There are no guarantees that either of these two will return to form, but no goaltender comes with a guarantee. In fact, that’s more the case than ever this year with new equipment rules coming in; what happens if the Leafs happen to get the one guy who really needed larger pants? Both of these players come at no asset cost to keep in between the pipes, and neither has performed as poorat any point in their pro career as their bad stretches of last season. 
It’s not insane to think that 55 games of Bernier and 25 games of Sparks next year could produce a 0.915 save percentage. That’s not going to get you Jennings Trophies, but assuming shots against stay equal (with more talented forward core to maintain zone time, a more developed defence, and the second year under a new system, they probably go down), that’s still good enough to shave 30 goals against off the total. Nobody expects to sweep the playoffs next year, so that’s more than passable for now.

Game Theory

The photo for this article comes from WarGames, one of my all-time favourite movies. The underlying message that Joshua (the supercomputer that Matthew Broderick’s character almost accidentally convinces to start World War 3) teaches itself is that in war, the only winning move is not to play.

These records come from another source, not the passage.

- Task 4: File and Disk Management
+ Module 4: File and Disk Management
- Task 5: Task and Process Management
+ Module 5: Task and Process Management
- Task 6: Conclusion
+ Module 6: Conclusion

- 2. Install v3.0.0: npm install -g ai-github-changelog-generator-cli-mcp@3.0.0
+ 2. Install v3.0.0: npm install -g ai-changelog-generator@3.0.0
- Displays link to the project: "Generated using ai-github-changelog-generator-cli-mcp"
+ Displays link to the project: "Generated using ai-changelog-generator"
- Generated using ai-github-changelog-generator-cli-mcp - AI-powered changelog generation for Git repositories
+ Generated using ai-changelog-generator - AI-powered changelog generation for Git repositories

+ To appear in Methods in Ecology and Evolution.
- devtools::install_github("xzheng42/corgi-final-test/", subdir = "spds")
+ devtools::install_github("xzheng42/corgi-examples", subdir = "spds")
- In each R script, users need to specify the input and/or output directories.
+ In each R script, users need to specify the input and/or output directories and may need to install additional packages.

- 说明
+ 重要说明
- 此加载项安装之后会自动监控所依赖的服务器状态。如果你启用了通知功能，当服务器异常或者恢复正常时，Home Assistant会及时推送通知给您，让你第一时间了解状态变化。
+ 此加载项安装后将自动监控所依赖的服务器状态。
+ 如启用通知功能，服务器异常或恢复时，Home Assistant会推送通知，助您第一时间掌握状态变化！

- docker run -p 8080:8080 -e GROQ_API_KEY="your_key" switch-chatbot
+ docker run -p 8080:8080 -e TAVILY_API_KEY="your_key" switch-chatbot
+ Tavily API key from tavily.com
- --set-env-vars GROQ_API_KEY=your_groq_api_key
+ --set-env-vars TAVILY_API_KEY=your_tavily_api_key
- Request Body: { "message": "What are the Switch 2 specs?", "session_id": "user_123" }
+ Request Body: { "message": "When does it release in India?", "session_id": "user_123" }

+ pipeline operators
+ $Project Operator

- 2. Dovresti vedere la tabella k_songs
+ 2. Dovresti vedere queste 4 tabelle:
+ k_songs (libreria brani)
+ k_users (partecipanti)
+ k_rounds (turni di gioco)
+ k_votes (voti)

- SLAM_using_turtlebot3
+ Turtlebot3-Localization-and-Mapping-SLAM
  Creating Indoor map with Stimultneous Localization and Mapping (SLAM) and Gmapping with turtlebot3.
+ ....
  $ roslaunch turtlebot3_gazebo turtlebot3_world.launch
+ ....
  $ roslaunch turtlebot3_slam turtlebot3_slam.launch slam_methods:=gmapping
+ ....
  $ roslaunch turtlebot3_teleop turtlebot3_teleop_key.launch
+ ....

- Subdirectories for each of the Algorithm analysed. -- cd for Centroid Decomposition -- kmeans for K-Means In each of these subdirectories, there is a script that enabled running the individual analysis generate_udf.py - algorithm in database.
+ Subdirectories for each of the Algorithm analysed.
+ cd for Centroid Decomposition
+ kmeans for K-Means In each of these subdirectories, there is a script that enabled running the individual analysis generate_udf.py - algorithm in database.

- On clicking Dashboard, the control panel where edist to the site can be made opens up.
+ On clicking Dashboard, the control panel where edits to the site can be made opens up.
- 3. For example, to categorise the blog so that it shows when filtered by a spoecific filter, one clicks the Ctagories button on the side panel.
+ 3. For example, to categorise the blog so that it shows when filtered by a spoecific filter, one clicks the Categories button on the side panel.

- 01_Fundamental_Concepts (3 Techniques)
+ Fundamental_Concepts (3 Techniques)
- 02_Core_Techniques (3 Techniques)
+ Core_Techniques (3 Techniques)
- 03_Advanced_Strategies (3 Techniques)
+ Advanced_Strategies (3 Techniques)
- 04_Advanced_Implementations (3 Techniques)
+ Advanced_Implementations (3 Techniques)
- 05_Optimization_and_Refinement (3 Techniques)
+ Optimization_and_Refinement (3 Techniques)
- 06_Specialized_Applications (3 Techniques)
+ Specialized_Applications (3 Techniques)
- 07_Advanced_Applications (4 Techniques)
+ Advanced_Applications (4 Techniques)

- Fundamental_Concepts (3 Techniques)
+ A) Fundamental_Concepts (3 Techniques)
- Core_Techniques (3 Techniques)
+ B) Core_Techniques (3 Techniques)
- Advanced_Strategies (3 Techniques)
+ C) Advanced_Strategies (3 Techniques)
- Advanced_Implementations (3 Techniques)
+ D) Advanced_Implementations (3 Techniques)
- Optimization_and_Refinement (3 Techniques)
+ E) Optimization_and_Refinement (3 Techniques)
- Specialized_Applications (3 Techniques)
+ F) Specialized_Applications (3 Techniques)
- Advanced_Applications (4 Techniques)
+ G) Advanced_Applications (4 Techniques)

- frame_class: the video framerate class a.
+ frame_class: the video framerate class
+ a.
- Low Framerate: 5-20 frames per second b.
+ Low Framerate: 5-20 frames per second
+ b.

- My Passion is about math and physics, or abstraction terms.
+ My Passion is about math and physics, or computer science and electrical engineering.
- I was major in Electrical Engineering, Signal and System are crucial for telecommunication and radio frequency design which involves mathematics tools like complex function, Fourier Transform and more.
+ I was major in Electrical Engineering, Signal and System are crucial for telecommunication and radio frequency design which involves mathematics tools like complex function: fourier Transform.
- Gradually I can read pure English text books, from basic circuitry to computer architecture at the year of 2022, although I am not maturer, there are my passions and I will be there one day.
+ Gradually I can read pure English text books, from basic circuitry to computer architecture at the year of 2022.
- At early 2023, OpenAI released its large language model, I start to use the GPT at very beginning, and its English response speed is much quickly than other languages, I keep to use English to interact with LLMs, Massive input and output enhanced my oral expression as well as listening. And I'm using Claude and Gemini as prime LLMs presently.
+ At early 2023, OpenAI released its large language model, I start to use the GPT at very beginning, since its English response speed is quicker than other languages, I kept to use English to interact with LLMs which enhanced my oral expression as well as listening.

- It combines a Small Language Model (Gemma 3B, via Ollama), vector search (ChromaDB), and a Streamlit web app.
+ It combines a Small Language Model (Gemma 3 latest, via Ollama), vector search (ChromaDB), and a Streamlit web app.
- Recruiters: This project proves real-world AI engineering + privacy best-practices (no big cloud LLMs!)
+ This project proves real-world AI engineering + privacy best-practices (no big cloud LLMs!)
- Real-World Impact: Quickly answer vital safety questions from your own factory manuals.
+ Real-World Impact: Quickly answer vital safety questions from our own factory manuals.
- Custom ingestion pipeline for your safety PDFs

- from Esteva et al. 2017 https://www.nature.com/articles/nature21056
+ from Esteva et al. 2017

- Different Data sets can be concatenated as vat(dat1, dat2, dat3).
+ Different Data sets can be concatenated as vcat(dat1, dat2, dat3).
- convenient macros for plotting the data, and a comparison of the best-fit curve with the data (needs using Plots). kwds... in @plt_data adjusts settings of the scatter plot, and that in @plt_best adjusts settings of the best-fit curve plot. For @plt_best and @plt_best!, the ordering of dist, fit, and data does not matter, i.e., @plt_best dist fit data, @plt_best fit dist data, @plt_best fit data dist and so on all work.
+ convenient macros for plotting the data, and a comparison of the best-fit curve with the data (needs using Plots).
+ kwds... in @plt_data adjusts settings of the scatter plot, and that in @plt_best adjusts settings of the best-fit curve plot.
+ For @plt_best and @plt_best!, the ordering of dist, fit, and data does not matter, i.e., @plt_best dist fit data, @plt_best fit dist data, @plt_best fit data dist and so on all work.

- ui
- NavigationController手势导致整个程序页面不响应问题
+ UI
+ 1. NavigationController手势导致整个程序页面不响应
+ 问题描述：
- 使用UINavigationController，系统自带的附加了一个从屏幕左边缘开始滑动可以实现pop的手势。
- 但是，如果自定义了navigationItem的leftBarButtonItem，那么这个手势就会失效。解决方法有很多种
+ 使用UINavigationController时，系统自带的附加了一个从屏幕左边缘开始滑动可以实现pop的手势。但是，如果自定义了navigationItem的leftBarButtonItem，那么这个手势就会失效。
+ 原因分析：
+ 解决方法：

That doesn’t fully apply here, of course. If Matt Murray gets pumped for eight goals tomorrow, Fleury comes in to save the day in Game 7, and the Penguins panic and put the kid on the market at the draft; you swing for him. If the Red Wings decide they’d rather give Alexander Radulov his own island than give Petr Mrazek money, you tap them on the shoulder. If Frederik Andersen’s cost ends up being unreasonably small, then sure, you make the move.
Similarly, if there’s a quality goalie left on the UFA market for below value thanks to an overly patient market, you may as well find somebody to platoon with Bernier this year and give Sparks another year of development time. That doesn’t cost you an asset, after all.
But beyond that? Not playing isn’t a bad outcome. If there is an expansion panic, the clearance sale is going to come next spring, not this summer. Logic implies that Toronto’s goalies haven’t forgotten what a puck looks like and should be able to bounce back in some respect after a summer of regrouping.
Shoring up the pipeline would be nice, but as far as the NHL ice goes, there’s no need for the Leafs to go out there swinging the fences with obvious desperation.